Mehrere Kandidatinnen und Kandidaten führten einen Vorzugsstimmenwahlkampf, um auf der Liste so weit vorgereiht zu werden, dass sich ein Einzug in den Nationalrat doch noch ausgeht. Die Hürden dafür sind aber sehr hoch:

  • Für eine Vorreihung auf der Regionalwahlliste braucht man mindestens 14 Prozent der auf die jeweilige Partei im Regionalwahlkreis entfallenden Stimmen. 
  • Um auf der Landeswahlliste vorgereiht zu werden, sind 10 Prozent der auf die jeweilige Partei im Landeswahlkreis entfallenden Stimmen nötig. 
  • Für eine Vorreihung auf der Bundesliste müssen Vorzugsstimmen im Ausmaß von mindestens 7 Prozent der auf die jeweilige Partei entfallenden Stimmen erzielt werden. 

Nikolaus Kowall (SPÖ) bekam nur ein Drittel der benötigten Stimmen, obwohl er mit Abstand die meisten Vorzugsstimmen innerhalb der SPÖ Wien erzielte, und kritisierte, dass das System zu komplex und die Hürden zu hoch seien und die Wähler:innen eigentlich gar keinen Einfluss nehmen könnten. 

Doch unmöglich ist es nicht: Der Tiroler Christoph Steiner, derzeit FPÖ-Bundesrat und Gemeindevorstand von Zell am Ziller, erhielt auf der Bundesebene 6.587 Stimmen, auf Landesebene 7.746 Stimmen und im Regionalwahlkreis Innsbruck-Land 11.684 Stimmen. Damit hat er ein Grundmandat im Wahlkreis erreicht und zieht in den Nationalrat ein. Aufgrund von Steiners Vorreihung muss der landesweite Spitzenkandidat Peter Wurm das Landeslistenmandat annehmen, und der auf Platz drei der Landesliste gereihte Fabian Walch geht leer aus. 

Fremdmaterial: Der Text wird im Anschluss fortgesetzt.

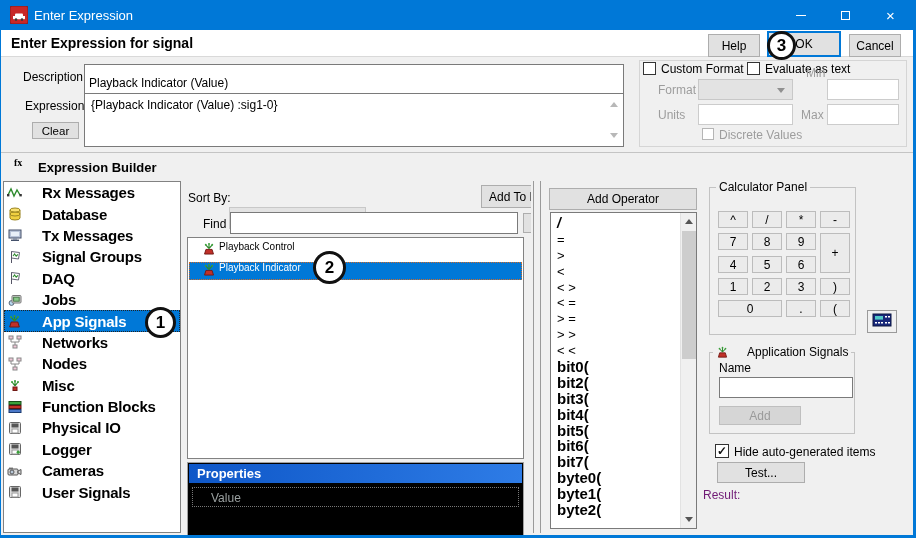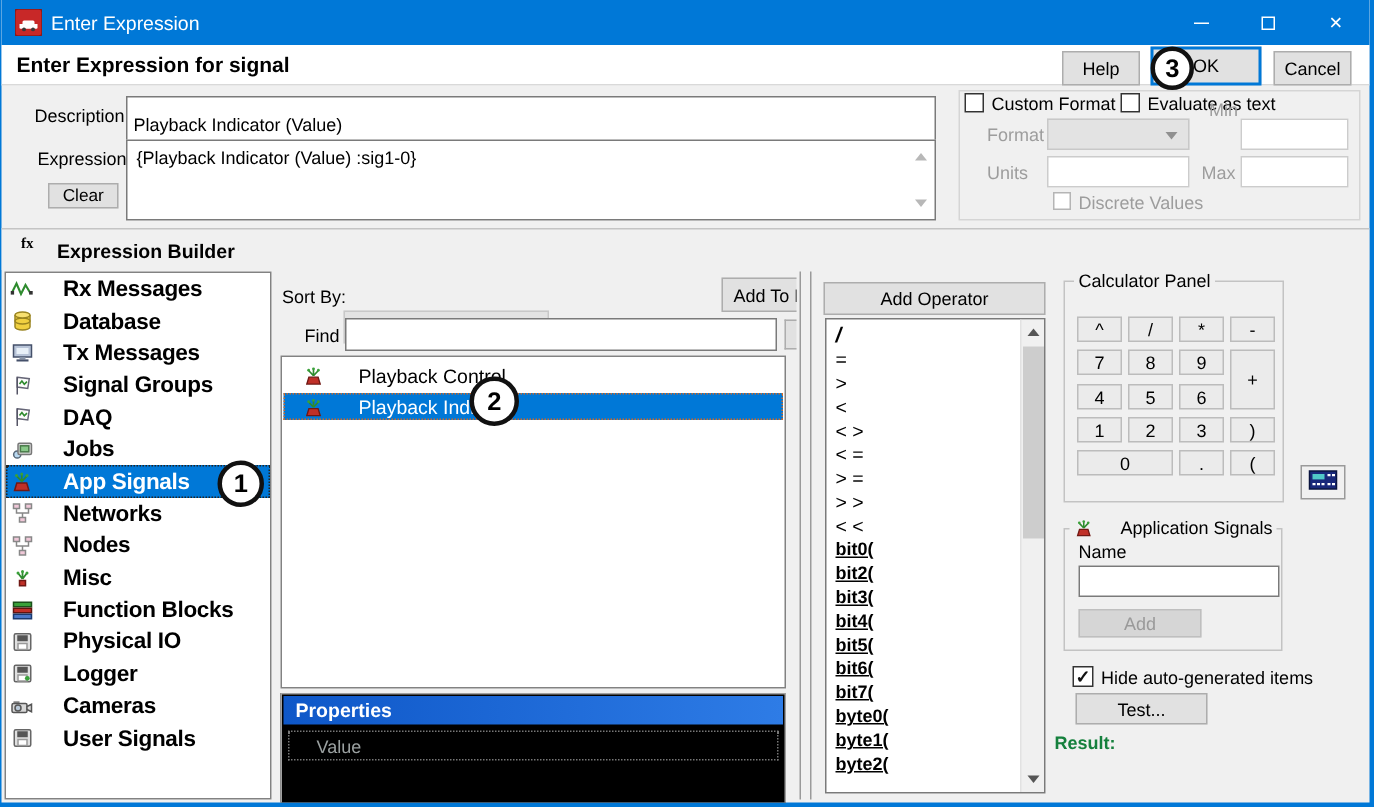--- a/index.html
+++ b/index.html
@@ -70,7 +70,7 @@
 
   
   #listbox { position:absolute; left:186px; top:237px; width:337px; height:222px; background:#fff; border:1px solid #828282; overflow:hidden; }
-  .lrow { display:flex; align-items:center; height:18px; margin-top:3px; padding-left:12px; gap:22px; font-size:13px; white-space:nowrap; }
+  .lrow { display:flex; align-items:flex-start; height:18px; margin-top:3px; padding-left:12px; gap:2px; font-size:10px; white-space:nowrap; }
   .lrow.sel { background:#0078d7; color:#fff; outline:1px dotted #cf6a28; outline-offset:-1px; margin-left:1px; margin-right:1px; padding-left:11px; }
 
   #props { position:absolute; left:186px; top:462px; width:337px; height:77px; background:#000000; border:1px solid #a0a0a0; }

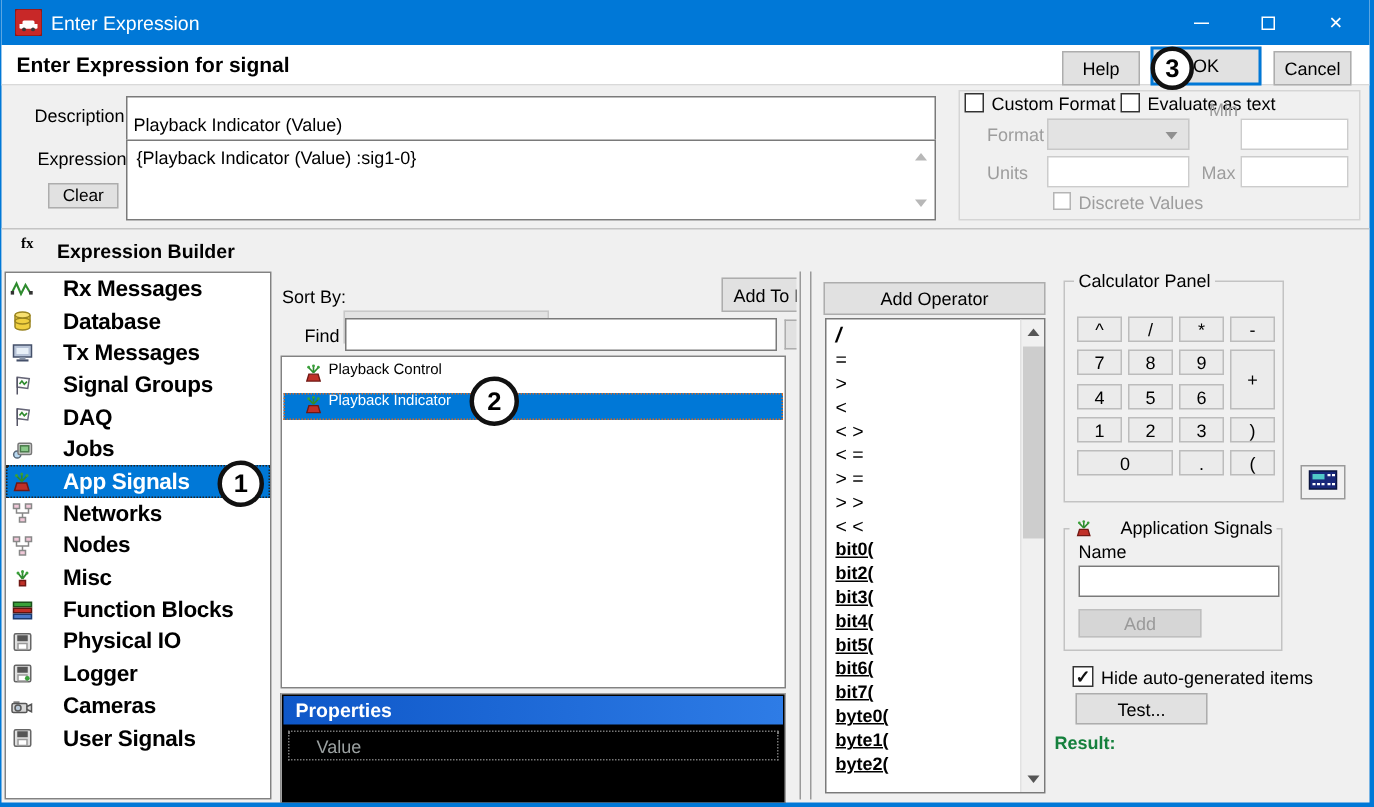--- a/index.html
+++ b/index.html
@@ -82,7 +82,7 @@
   
   #oplist { position:absolute; left:549px; top:212px; width:147px; height:317px; background:#fff; border:1px solid #7a7a7a; overflow:hidden; }
   .oprow { height:15.9px; line-height:15.9px; padding-left:6px; font-size:13px; white-space:nowrap; }
-  .oprow.b { font-weight:bold; font-size:12px;text-decoration:underline; }
+  .oprow.b { font-weight:bold; font-size:15px; }
   .oprow.fi { font-weight:bold; font-style:italic; font-size:14px; }
   #opsb { position:absolute; right:0; top:0; bottom:0; width:16px; background:#f0f0f0; border-left:1px solid #e2e2e2; }
   #opsb .thumb { position:absolute; left:1px; width:14px; top:18px; height:128px; background:#cdcdcd; }

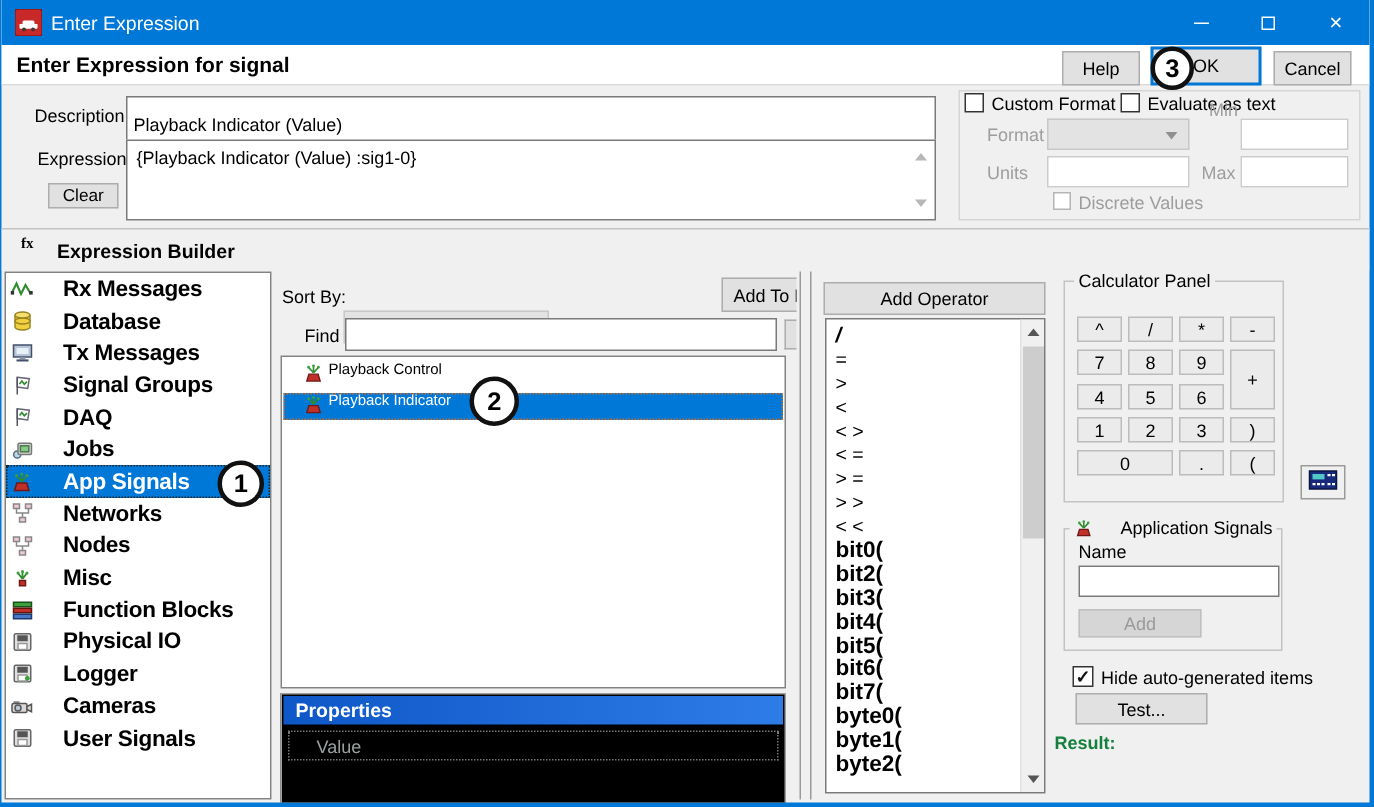--- a/index.html
+++ b/index.html
@@ -96,7 +96,7 @@
     display:flex; align-items:center; justify-content:center; font-weight:bold; font-size:17px; z-index:50;
   }
 
-  .blue { color:#15803d;font-weight:bold; }
+  .blue { color:#701a75; }
 </style>
 </head>
 <body>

Auch Marlene Svazek, Landeshauptmann-Stellvertreterin in Salzburg und Landes-FPÖ-Chefin erreichte auf der Regionalwahlkreisliste die nötigen 14 Prozent für eine Vorreihung auf Platz 1 und damit ein Grundmandat. Sie wird dieses allerdings nicht annehmen. Zum letzten Mal gelang eine solche Umreihung 1992. 

Eine einzelne Stimme mag insgesamt wenig zum Wahlergebnis beitragen, doch wie man sieht, kommt es häufig auf einzelne Stimmen an.